[[ The records open ]]
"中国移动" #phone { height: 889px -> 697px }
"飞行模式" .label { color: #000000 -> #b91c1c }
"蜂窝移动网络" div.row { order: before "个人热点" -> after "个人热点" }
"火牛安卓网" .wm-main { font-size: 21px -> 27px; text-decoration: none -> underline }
[[ The records closed ]]
[[ The records open ]]
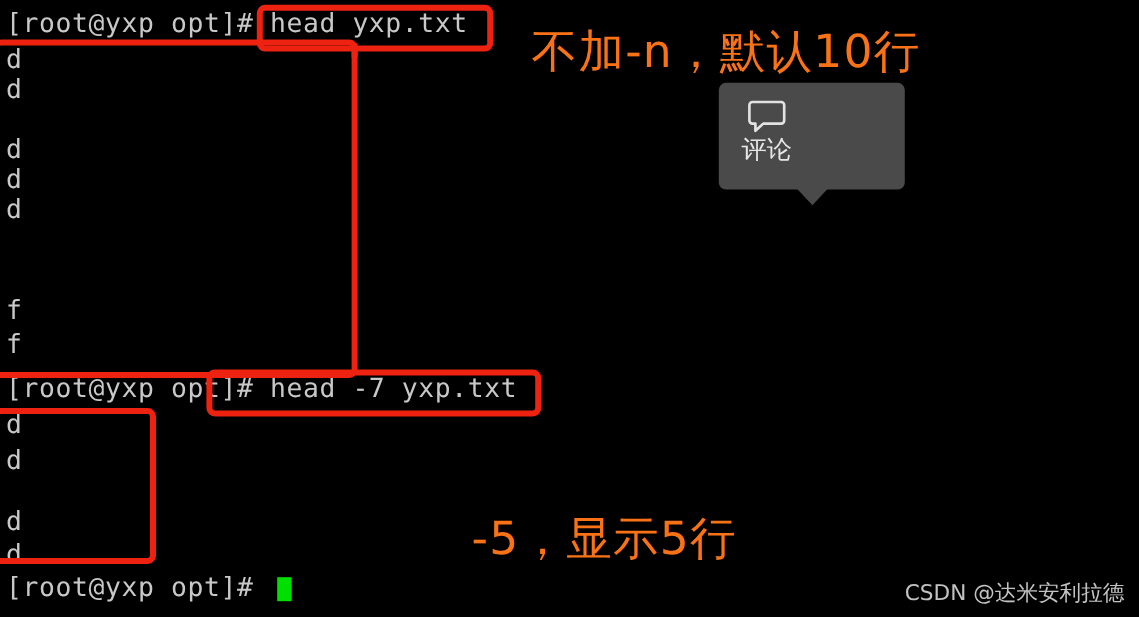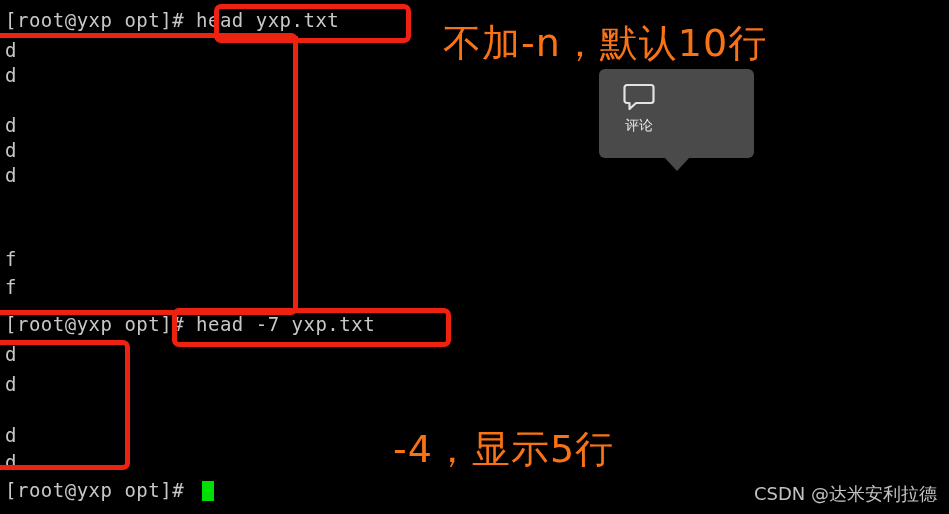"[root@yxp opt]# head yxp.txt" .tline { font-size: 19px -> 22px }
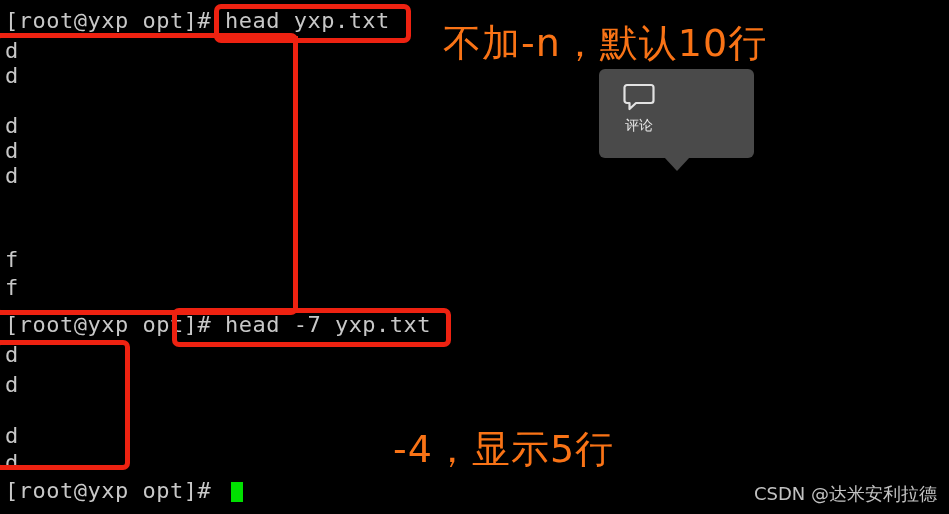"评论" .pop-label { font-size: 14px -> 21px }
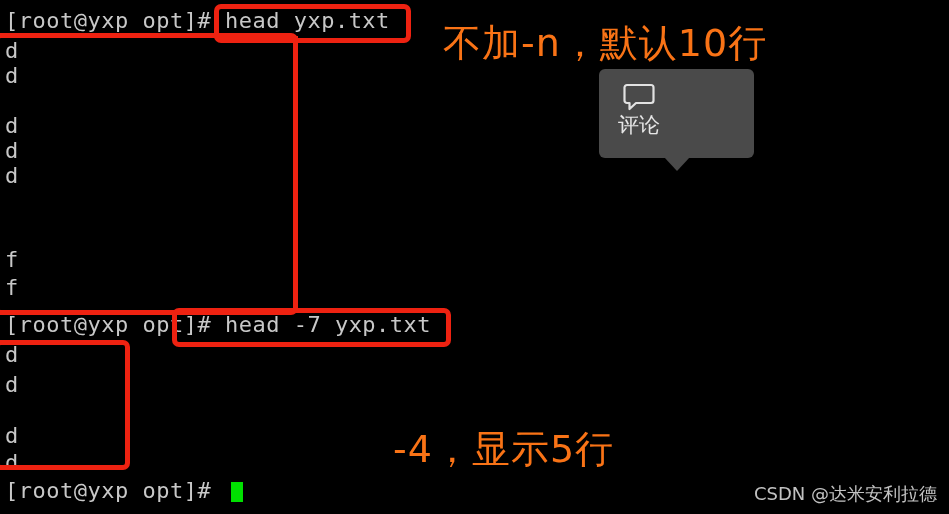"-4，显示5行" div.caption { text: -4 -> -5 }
[[ The records closed ]]
[Exercise description] Copy exactly the lines of the listing above between the one holding "font-size: 19px ->" and the one holding "text: -4 ->", inclusive; omit all pictures.

[Answer section]
"[root@yxp opt]# head yxp.txt" .tline { font-size: 19px -> 22px }
"评论" .pop-label { font-size: 14px -> 21px }
"-4，显示5行" div.caption { text: -4 -> -5 }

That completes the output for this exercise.